### WORK ITEM
Using the string "align" as the key, pull each matching line out of the records below.

### SUPPLIED DATA
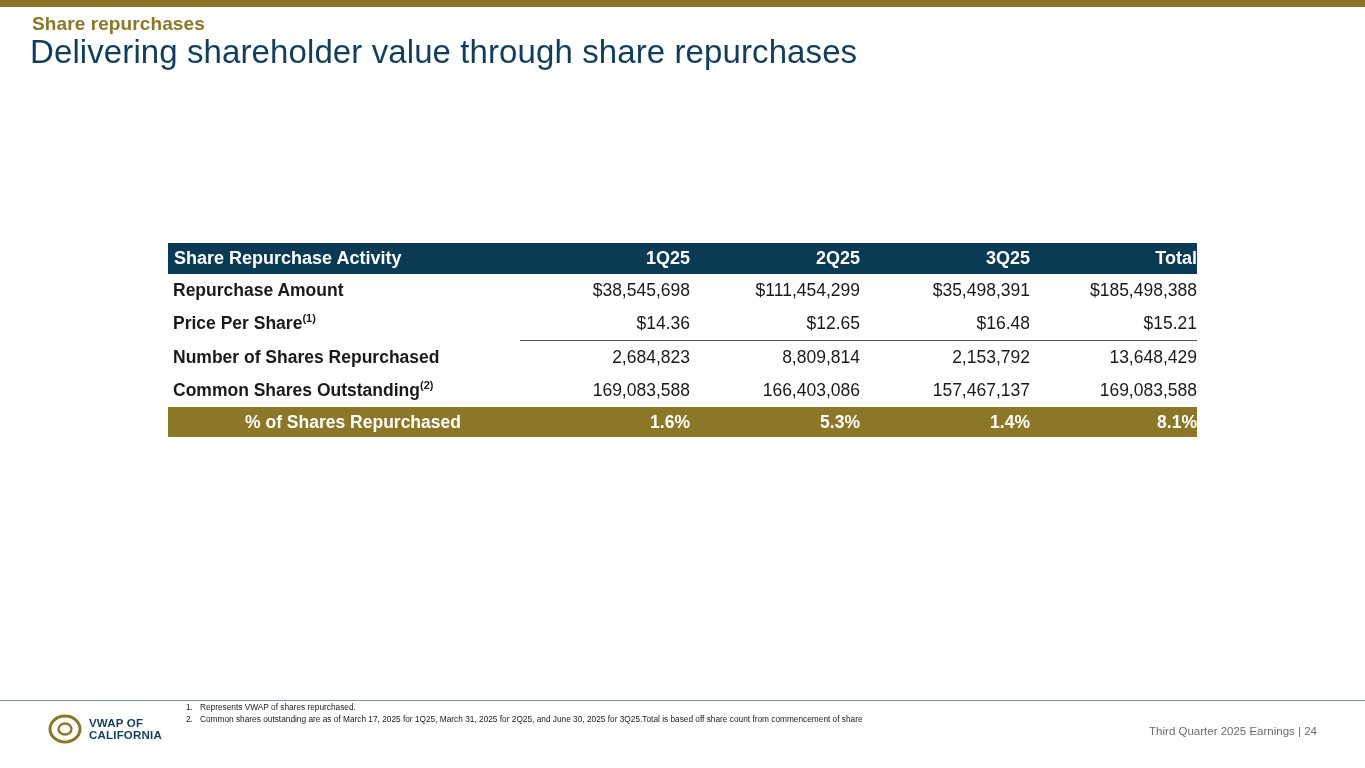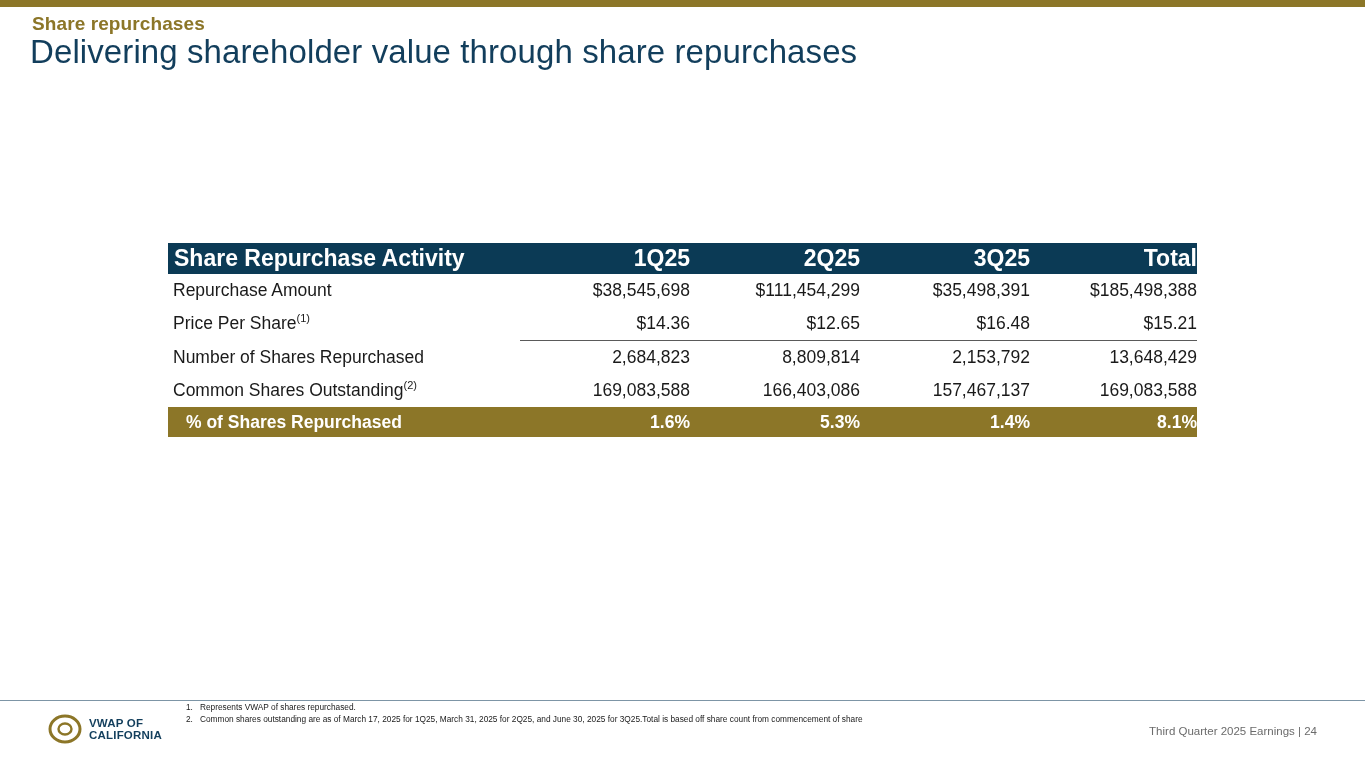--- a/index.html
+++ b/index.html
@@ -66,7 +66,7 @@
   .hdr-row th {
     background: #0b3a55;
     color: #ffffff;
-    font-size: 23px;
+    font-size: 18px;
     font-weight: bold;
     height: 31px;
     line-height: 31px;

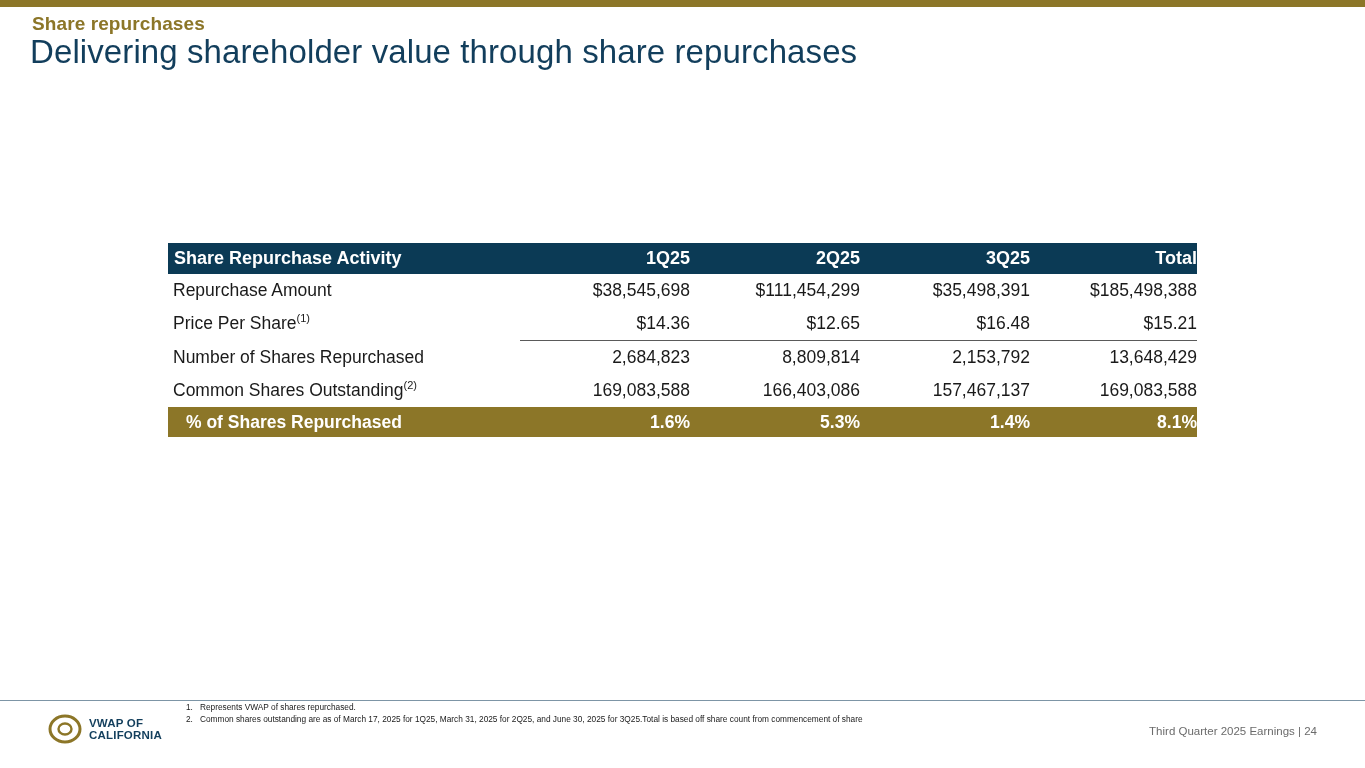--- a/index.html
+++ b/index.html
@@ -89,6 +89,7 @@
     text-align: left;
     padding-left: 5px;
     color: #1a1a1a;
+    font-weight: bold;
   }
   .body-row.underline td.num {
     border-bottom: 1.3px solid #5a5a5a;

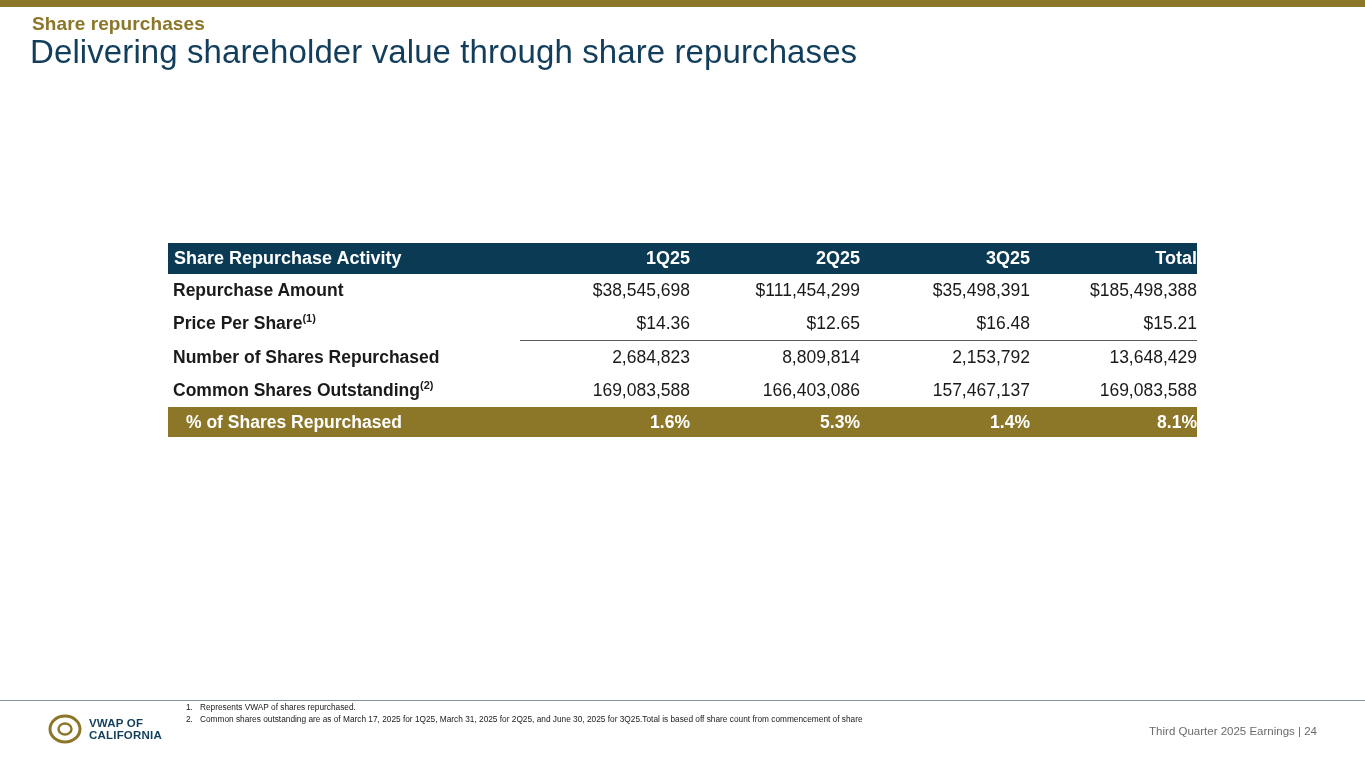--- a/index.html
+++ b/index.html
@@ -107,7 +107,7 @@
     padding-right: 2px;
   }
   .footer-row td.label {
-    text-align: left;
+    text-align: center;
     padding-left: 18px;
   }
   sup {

### REPLY TO THE EXERCISE
     text-align: left;
-    text-align: left;
+    text-align: center;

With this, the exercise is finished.